Her whole range is on Etsy, here.  

07 November 2011

Vermont

This Vermont style dolls house has been built from scratch by an interior designer.  All the furniture and fittings are handmade. 


(Complete with Arondirack chairs on the front porch)

It is being sold on Etsy.  She has photographed the house really well.  So well that it looks like a real house.  

(custom covered hemp linen lampshade in fabric by Kathryn Ireland)

(French provincial style master bedroom)

(great colour for the cabinets, and mosaic tiles too plus two ladder back chairs)


(Tiffany elephant lamp to the right and toile de jouy wallpaper)

If you want to buy it it is here.   It is worth visiting just to see the cost. I won't spoil things by mentioning it here, but if I had money to throw around, this is the kind of dolls house I would love to have. 

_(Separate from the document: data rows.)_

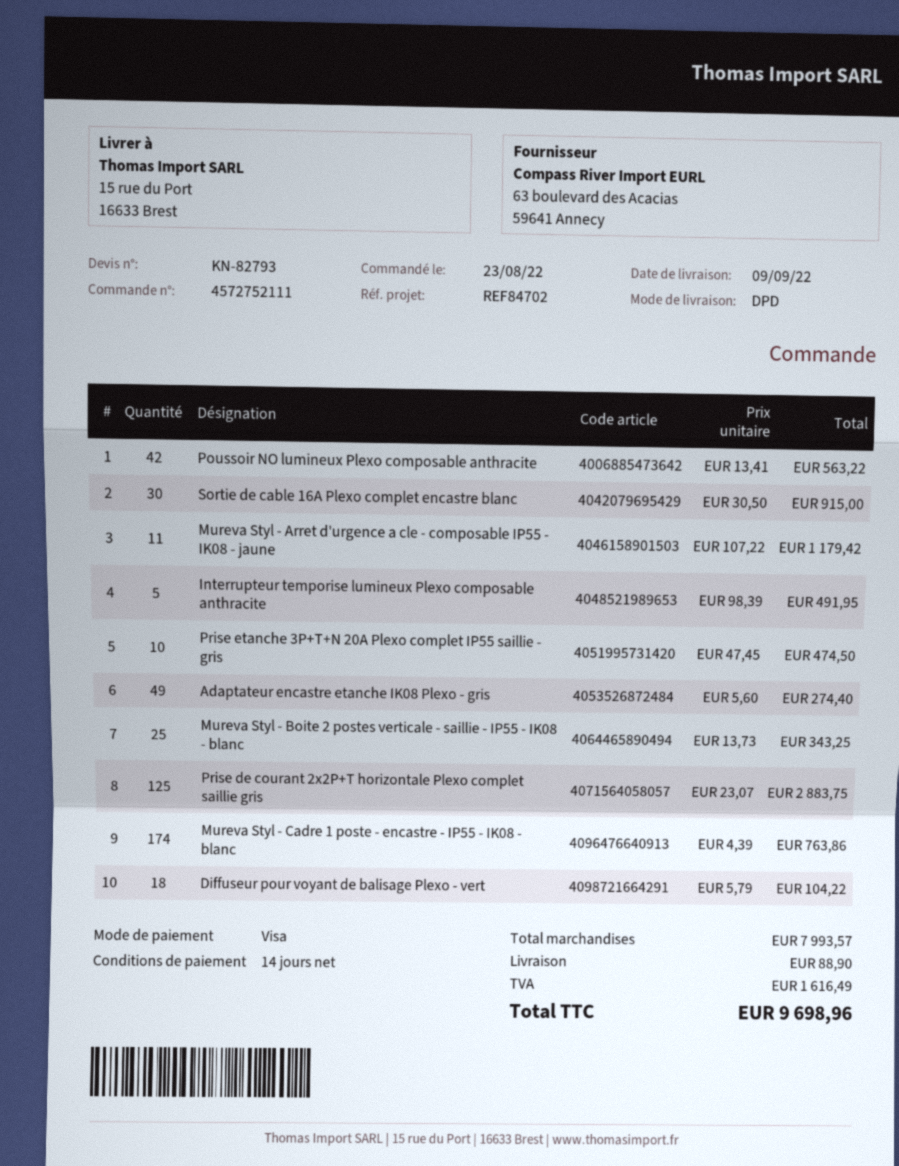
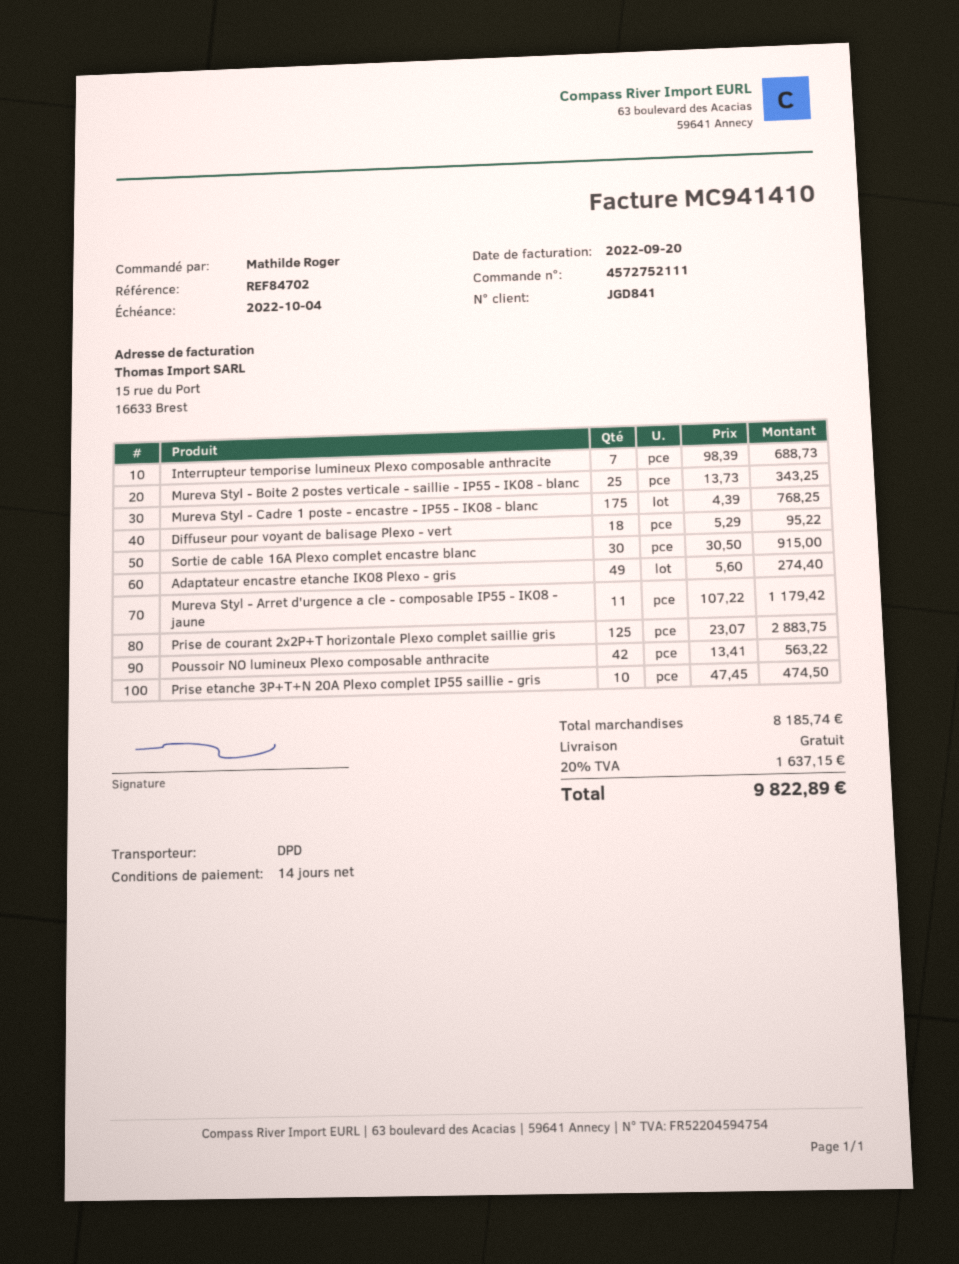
Interrupteur temporise lumineux Plexo composable anthracite: 5 x 98.39 = 491.95 -> 7 x 98.39 = 688.73
Mureva Styl - Cadre 1 poste - encastre - IP55 - IK08 - blanc: 174 x 4.39 = 763.86 -> 175 x 4.39 = 768.25
Diffuseur pour voyant de balisage Plexo - vert: 18 x 5.79 = 104.22 -> 18 x 5.29 = 95.22
subtotal: 7993.57 -> 8185.74
shipping: 88.90 -> 0.00
tax: 1616.49 -> 1637.15
total: 9698.96 -> 9822.89

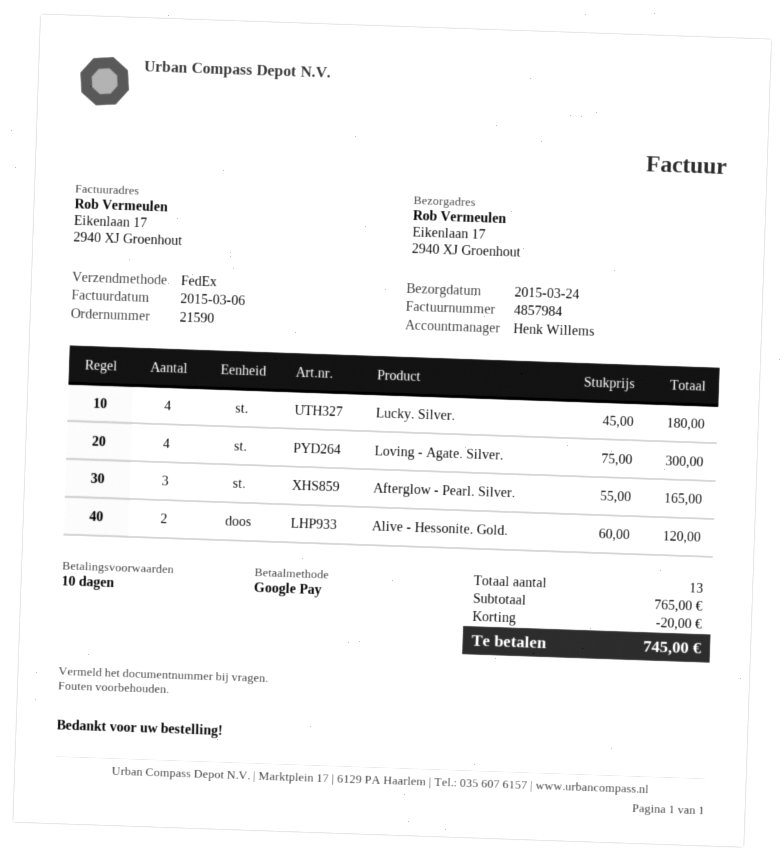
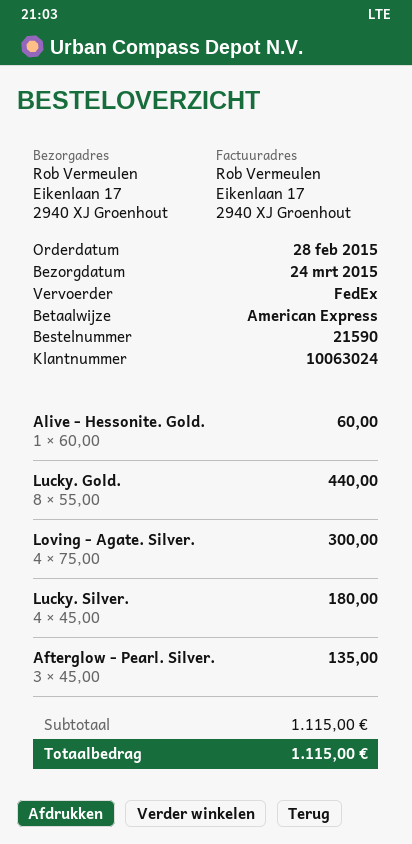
payment method: Google Pay -> American Express
Afterglow - Pearl. Silver.: 3 x 55.00 = 165.00 -> 3 x 45.00 = 135.00
Alive - Hessonite. Gold.: 2 x 60.00 = 120.00 -> 1 x 60.00 = 60.00
Lucky. Gold.: none -> 8 x 55.00 = 440.00
subtotal: 765.00 -> 1115.00
discount: 20.00 -> none
total: 745.00 -> 1115.00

PS this post is for Jeanne , who told me she once tried (and failed) to make a wooden shingle roof on a dolls house for her daughter.   This house shows how hard it must be to get it exactly right!

03 November 2011

Scandinavian Mini House

(hand made miniature wooden storage boxes in the foreground)

Brinja, who lives in Copenhagen and makes jewelry, decided to make a mini home of her real apartment, which is divine and has featured in magazines. 

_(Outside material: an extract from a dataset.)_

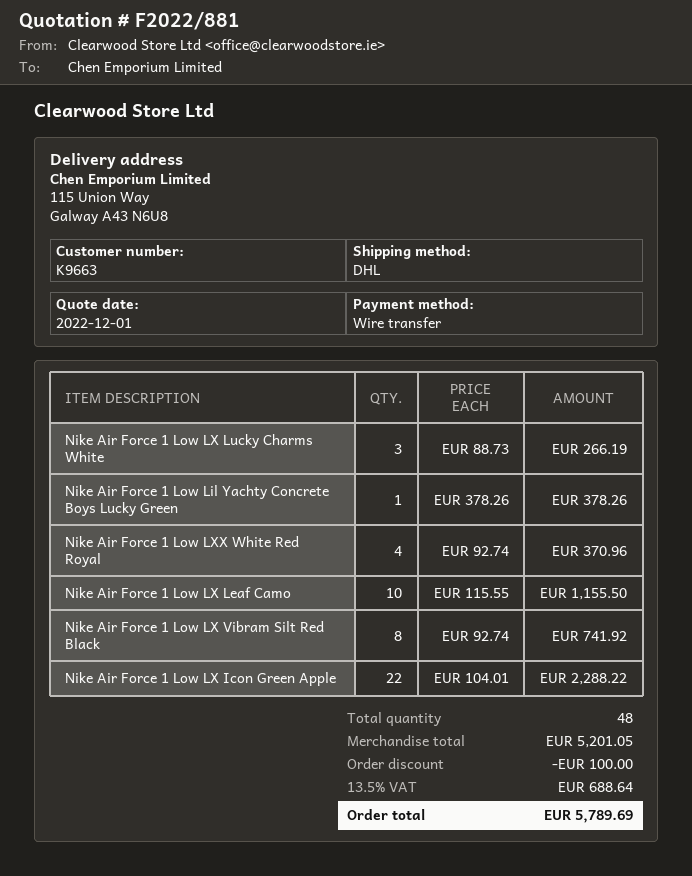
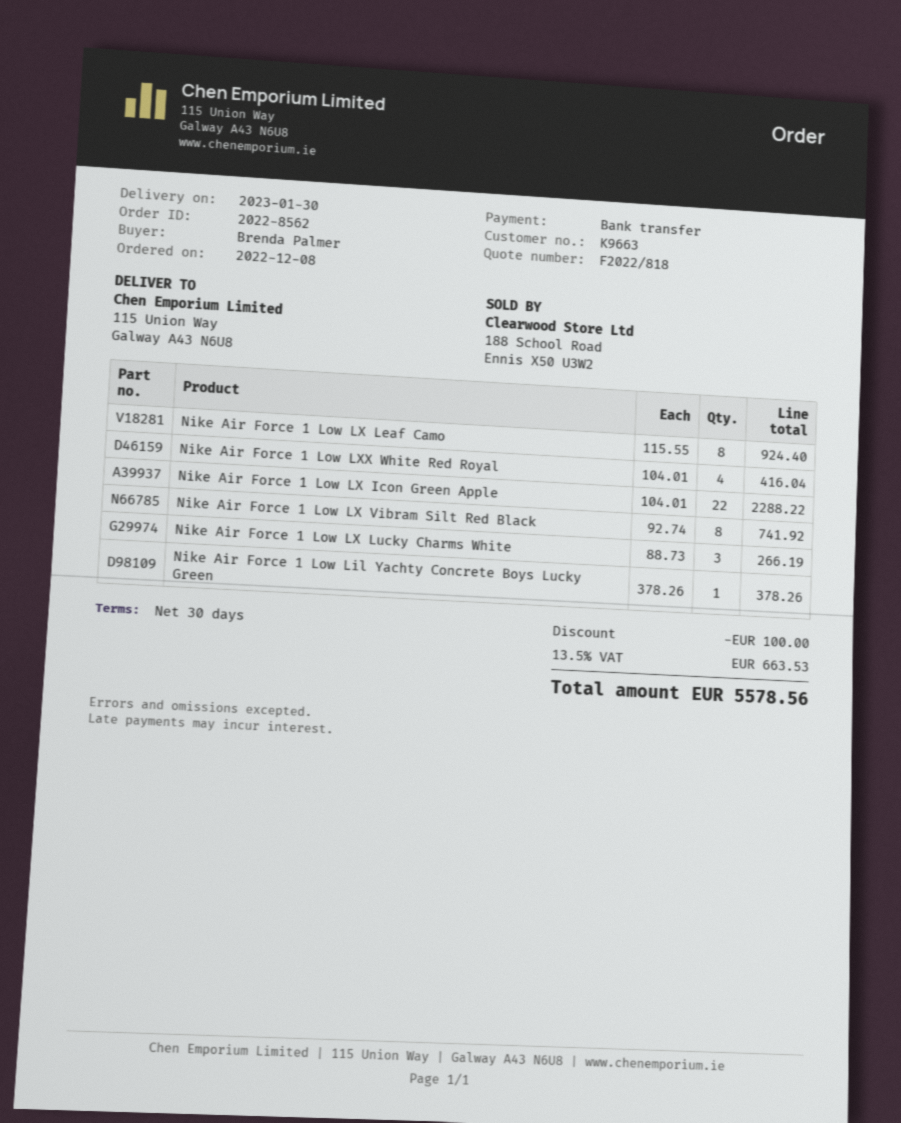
quote number: F2022/881 -> F2022/818
Nike Air Force 1 Low LXX White Red Royal: 4 x 92.74 = 370.96 -> 4 x 104.01 = 416.04
Nike Air Force 1 Low LX Leaf Camo: 10 x 115.55 = 1155.50 -> 8 x 115.55 = 924.40
tax: 13.5% = 688.64 -> 13.5% = 663.53
total: 5789.69 -> 5578.56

What could have come across as an act of decorative egomania is instead rather wonderful.



It is not an overly ambitious house, as it only has two rooms (for example she has not included a kitchen), but there is still a lot of detail, particularly in the wall of shelves you can see to the left of the photo below. 


It works because she has such special little pieces around her home.  Like this yellow cot, which has been faithfully reproduced (it was made for her by a reader in Poland, how sweet is that?)



Here is her dining area, in actual size and miniature.



And here is one of her chairs, sitting behind the miniature replica she made. 



Brinja began her blog in 2008, when she had already started her mini home, so it is a bit hard to work out why she began the project.   But now of course every time she buys a new item for her home she has to make a new mini one to match.. 

To see the whole project, visit her here. 

01 November 2011

Frida Kahlo



This labour of love created by artist Elsa Mora for her daughter is a miniature of Frida Kahlo's studio.  

She used a kit doll house, available from here.  She doesn't say much about how she created this amazing little house, except that it took 'months' to complete it.   


You can see in the background to the right a copy of the painting which hung in Frida's studio.  It has some lovely details like the rickety wooden ladder and the little Mexican baskets hanging at the side. 

What a beautiful place. And no horrible Diego Rivera lurking in the background either.  

Elsa's blog is here



And here's a reality check - this is an image of Frida Kahlo's actual studio.




And here is a painting by Damian Elwes of her studio.  This artist paints the imagined studios of a number of artists like Dali and Mattisse.  



I love the studied messiness of a studio.  A really big challenge for a doll house.